*** Opening Provided material ***

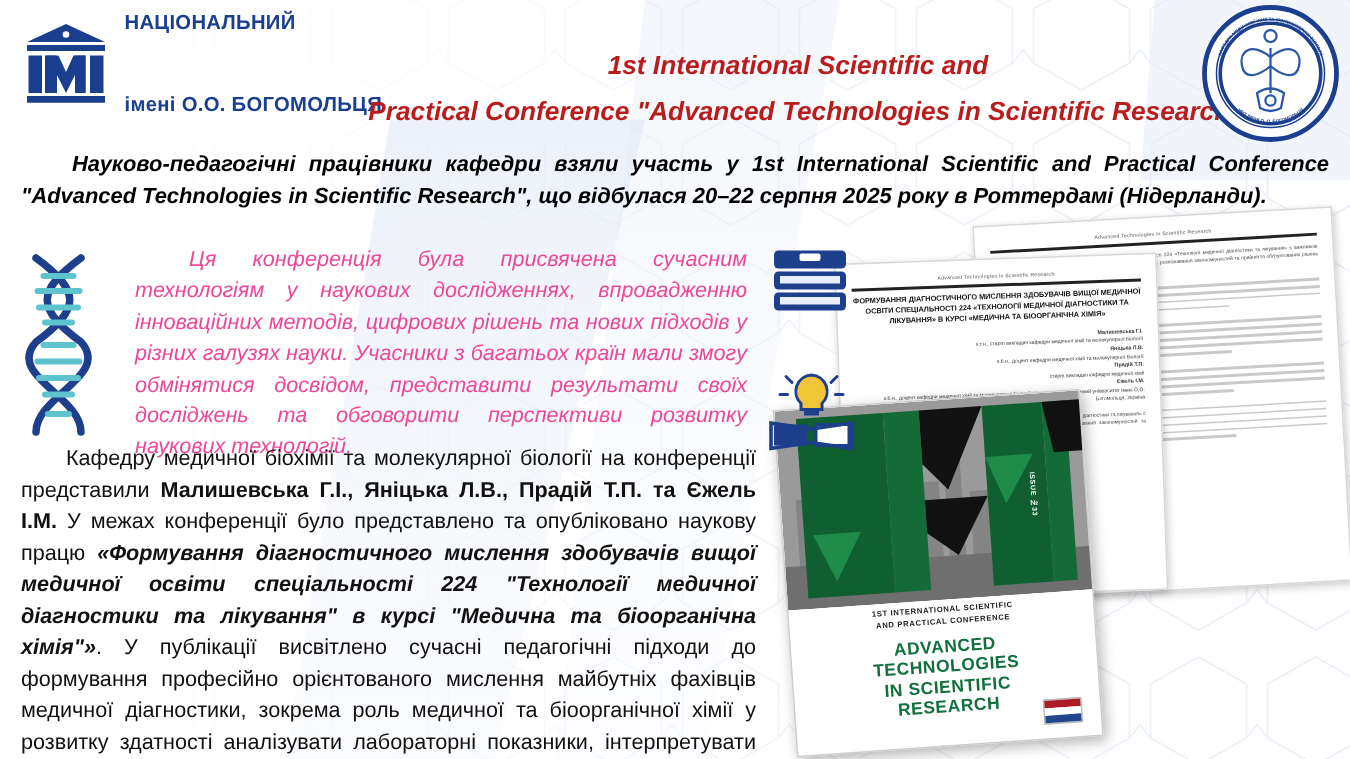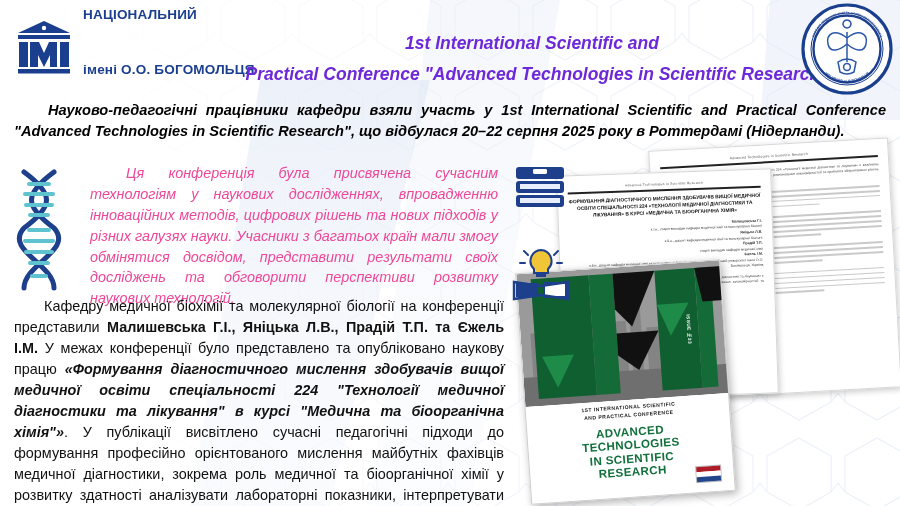--- a/index.html
+++ b/index.html
@@ -15,38 +15,38 @@
     position: absolute; inset: 0;
     width: 900px; height: 506px;
     z-index: 0; pointer-events: none;
   }
 
   
   .header { position: absolute; top: 0; left: 0; width: 900px; height: 96px; z-index: 3; }
 
   .logo-wrap {
     position: absolute; left: 14px; top: 8px;
-    display: flex; align-items: flex-end; gap: 9px;
+    display: flex; align-items: center; gap: 9px;
   }
   .logo-mark { width: 60px; height: 58px; flex: none; }
   .logo-text { line-height: 1.08; }
   .logo-text div {
     color: #1b3f8f;
     font-weight: bold;
     letter-spacing: .2px;
     white-space: nowrap;
   }
   .lt1 { font-size: 13.5px; }
   .lt2 { font-size: 13.5px; }
   .lt3 { font-size: 13.5px; margin-top: 40px; }
 
   .conf-title {
     position: absolute; left: 232px; top: 28px; width: 600px;
     text-align: center;
-    color: #6d28d9;
+    color: #b91c1c;
     font-weight: bold; font-style: italic;
     font-size: 17.5px;
     line-height: 1.75;
   }
   .conf-title .l2 { display: block; white-space: nowrap; margin-left: 10px; }
 
   .seal { position: absolute; right: 6px; top: 2px; width: 94px; height: 94px; }
 
   
   .intro {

*** Closing Provided material ***

Your answer should consist only of the number of lines in the entries above that include "center".

2